Dupuis Ed., Collection « Repérages » (1990)
« Alex », daté
de 1990, est le 15ème tome de « Jeremiah », un cycle BD initié
par Hermann. Le dessinateur/scénariste y concrétise un tournant prévisible,
déjà en filigrane dans l’épisode précédent. Délibérée, l’amorce de changement
est palpable.
SF post-apo toujours, pourtant ; western
itou. Le changement est ailleurs. Dans l’attention portée aux personnages
embarqués. Les héros s’effacent au profit des seconds rôles.
L’édition sous mes yeux, sans
doute l’originale, contient, en bonus, un poster volant, double face, aux
dimensions d’une double page de l’album. Au recto, une illustration évocatrice d’une
des situations de l’intrigue ; au verso un avant-propos de l’auteur. On y
trouve, je cite : « Le concept d’une série qui s’articule autour d’un « héros »

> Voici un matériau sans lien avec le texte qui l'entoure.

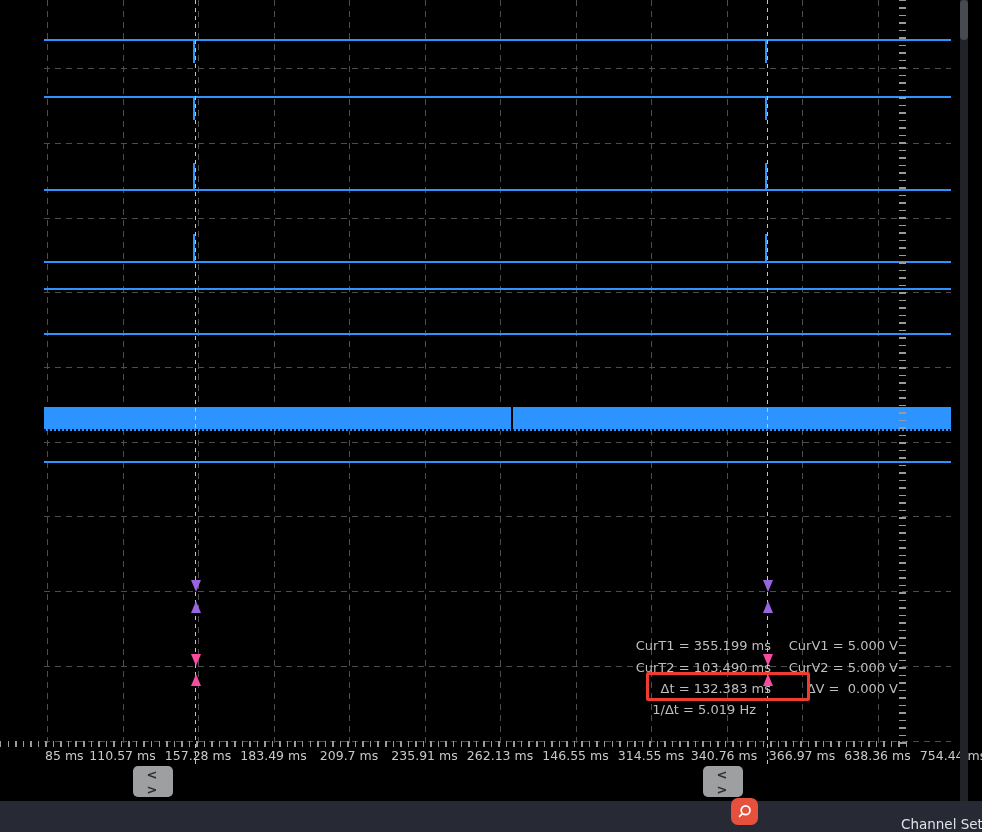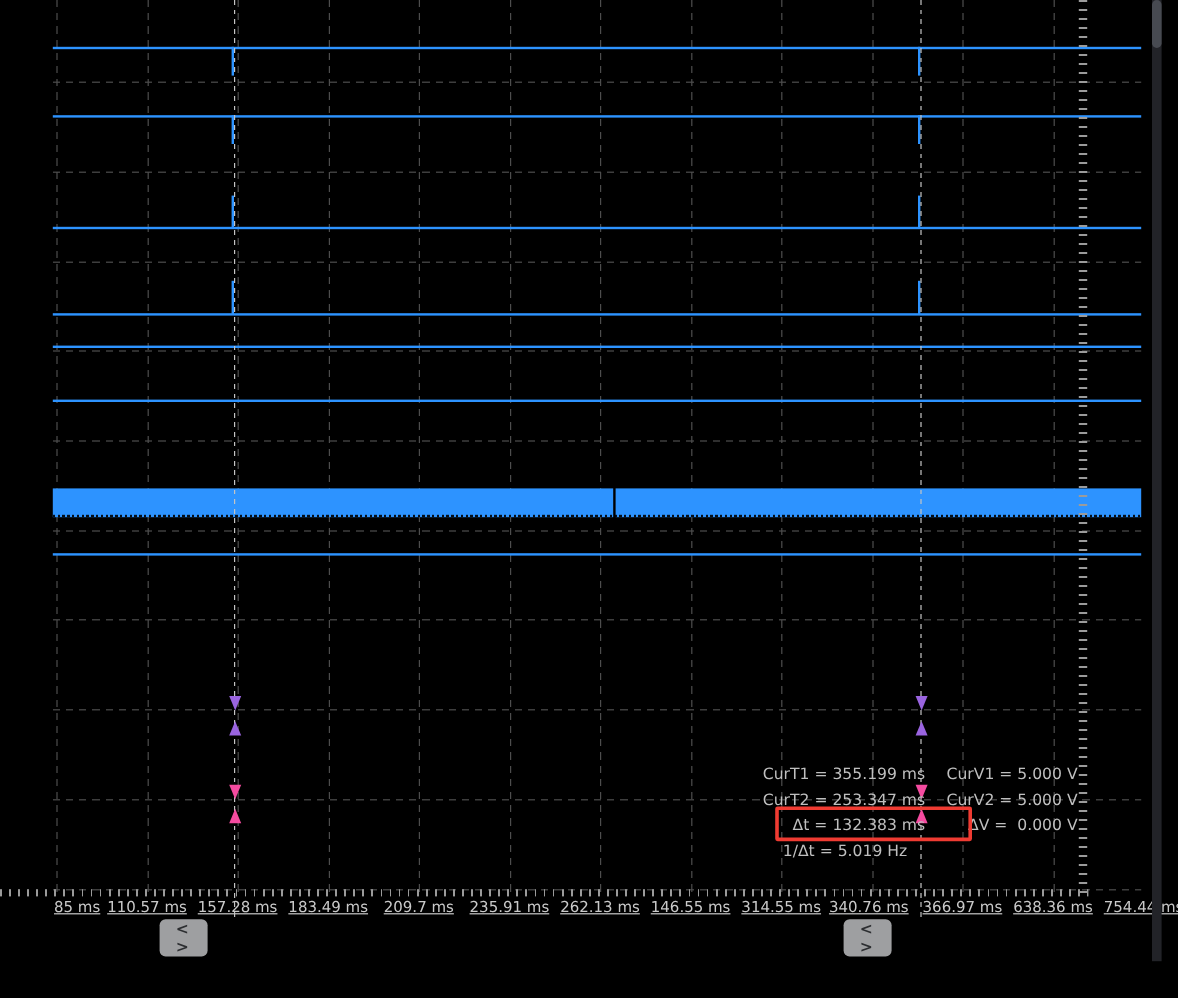--- a/index.html
+++ b/index.html
@@ -25,21 +25,21 @@
   .cursor-line { position:absolute; top:0; width:1px; height:766px;
     background:repeating-linear-gradient(180deg,#c4c4c4 0 4px,transparent 4px 8px); }
   .marker { position:absolute; width:0; height:0; }
 
   .tick-strip-bottom { position:absolute; left:0; top:741px; width:907px; height:6px;
     background:repeating-linear-gradient(90deg,#9b9b9b 0 1.5px,transparent 1.5px 7.55px); }
   .tick-strip-right { position:absolute; left:899px; top:0; width:7px; height:747px;
     background:repeating-linear-gradient(180deg,#9b9b9b 0 1.5px,transparent 1.5px 7.5px); }
 
   .x-label { position:absolute; top:748px; transform:translateX(-50%);
-    color:#c9c9c9; font-size:12.5px; white-space:nowrap;text-decoration:underline; }
+    color:#c9c9c9; font-size:12.5px; white-space:nowrap; }
   .x-label.edge { transform:none; }
 
   .readout-line { position:absolute; color:#bfbfbf; font-size:13px;
     white-space:pre; text-align:right; }
   .red-box { position:absolute; left:602px; top:672px; width:158px; height:23px;
     border:3px solid var(--highlight,#ef3b32); border-radius:2px; }
 
   .handle { position:absolute; top:766px; width:40px; height:31px;
     background:#9e9fa1; border:none; border-radius:5px; color:#2c2e31;
     font-size:13px; font-weight:bold; letter-spacing:2px; cursor:pointer;
@@ -133,31 +133,40 @@
         <div class="x-label" style="left: 531.5px;">146.55 ms</div>
         <div class="x-label" style="left: 607px;">314.55 ms</div>
         <div class="x-label" style="left: 680px;">340.76 ms</div>
         <div class="x-label" style="left: 758px;">366.97 ms</div>
         <div class="x-label" style="left: 833.5px;">638.36 ms</div>
         <div class="x-label" style="left: 909px;">754.44 ms</div>
       </div>
 
     <div class="layer">
       <div class="readout-line" style="top:638px;right:255px">CurT1 = 355.199 ms</div>
-      <div class="readout-line" style="top:660px;right:255px">CurT2 = 253.347 ms</div>
+      <div class="readout-line" style="top:660px;right:255px">CurT2 = 103.490 ms</div>
       <div class="readout-line" style="top:681px;right:255px">Δt = 132.383 ms</div>
       <div class="readout-line" style="top:702px;right:270px">1/Δt = 5.019 Hz</div>
       <div class="readout-line" style="top:638px;right:128px">CurV1 = 5.000 V</div>
       <div class="readout-line" style="top:660px;right:128px">CurV2 = 5.000 V</div>
       <div class="readout-line" style="top:681px;right:128px">ΔV =  0.000 V</div>
       <div class="red-box"></div>
     </div>
 
     <button class="handle" style="left:133px">&lt; &gt;</button>
     <button class="handle" style="left:703px">&lt; &gt;</button>
   </div>
 
   <div class="scroll-track">
     <div class="scroll-thumb"></div>
   </div>
 
+  <div class="bottom-bar">
+    <button class="magnifier-btn">
+      <svg width="18" height="18" viewBox="0 0 18 18">
+        <circle cx="9.6" cy="7.2" r="4.4" fill="none" stroke="#ffffff" stroke-width="1.7"></circle>
+        <line x1="6.4" y1="10.6" x2="3.6" y2="13.4" stroke="#ffffff" stroke-width="1.7" stroke-linecap="round"></line>
+      </svg>
+    </button>
+    <div class="channel-label">Channel Set</div>
+  </div>
 
 </div>
 
 </body></html>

a fini par me lasser, d’où le compromis actuel : j’intègre Jeremiah et
Kurdy dans une histoire qui pourrait parfaitement se passer d’eux et qui en
fait des acteurs/spectateurs ». Ce que l’on entrevoyait dans le tome
précédent se confirme et s’affirme : les jusqu’alors seconds rôles
prennent du galon.
Ainsi émerge Alex sous les
sunlights de l’avant-scène, en pleine lumière d’un scénario bâti autour d’elle,
pour elle, décryptant ses qualités et faiblesses. Alex, une de ses héroïnes
de papier attachantes et tragiques, dont on se souviendra la dernière page tournée. Jeremiah et Kurdy
sont réduits au statut de potiches énamourées, subjugués par sa beauté et sa
bienveillance innée, simples gardes-du-corps au sein d’une situation qui la
menace, elle et sa famille.
En vrac :
… une ville-western bruyante, accotée
à un port détruit et déserté ; un taudis en bord de canal, tôles rouillées
et contreplaqué de bric et de broc mêlés ; pontons délabrés et petites embarcations
à moteurs ;
… là vit une famille
tuyau-de-poêle, celle d’Alex ; des parents pitoyables en recherche
d’eux-mêmes ; une mère XXL envahie par la graisse et la paresse, un père
effacé et fataliste, un fils à tronche de génie, Alex, l’ainée, une
belle plante, décidée à ce que les siens voient couler des jours meilleurs ;
… mais encore trois chimpanzés
domestiqués ; Alex tient à leur compagnie joueuse, quitte à l’odeur ;
elle trouvera entre les bras de Kurdy, un parfum animal similaire, celui
de sa mule.
… des éclaireurs « japs »
discrets, en recherche d’une tête-de-pont prélude à une invasion opportuniste
qui ne viendra pas, une dizaine de militaires obstinés à ce que, derrière eux, aucun
témoin ne survive.
… un « autre » Mont Rushmore,
en version indienne, revisité à l’effigie d’un grand sachem du temps jadis,
taillé dans le roc d’une montagne impressionnante, un lieu de rassemblement
sacré abandonné. La « Mort aux trousses » d’Hitchcock y trouve
hommage appuyé lors du coup de feu final, violent, âpre, cruel … et définitif.
Une intrigue hétéroclite, tendue
d’éléments disparates, néanmoins parfaitement lisible. Un portrait de femme. Une
mise en abime attachante, positive, gorgée d’espoir.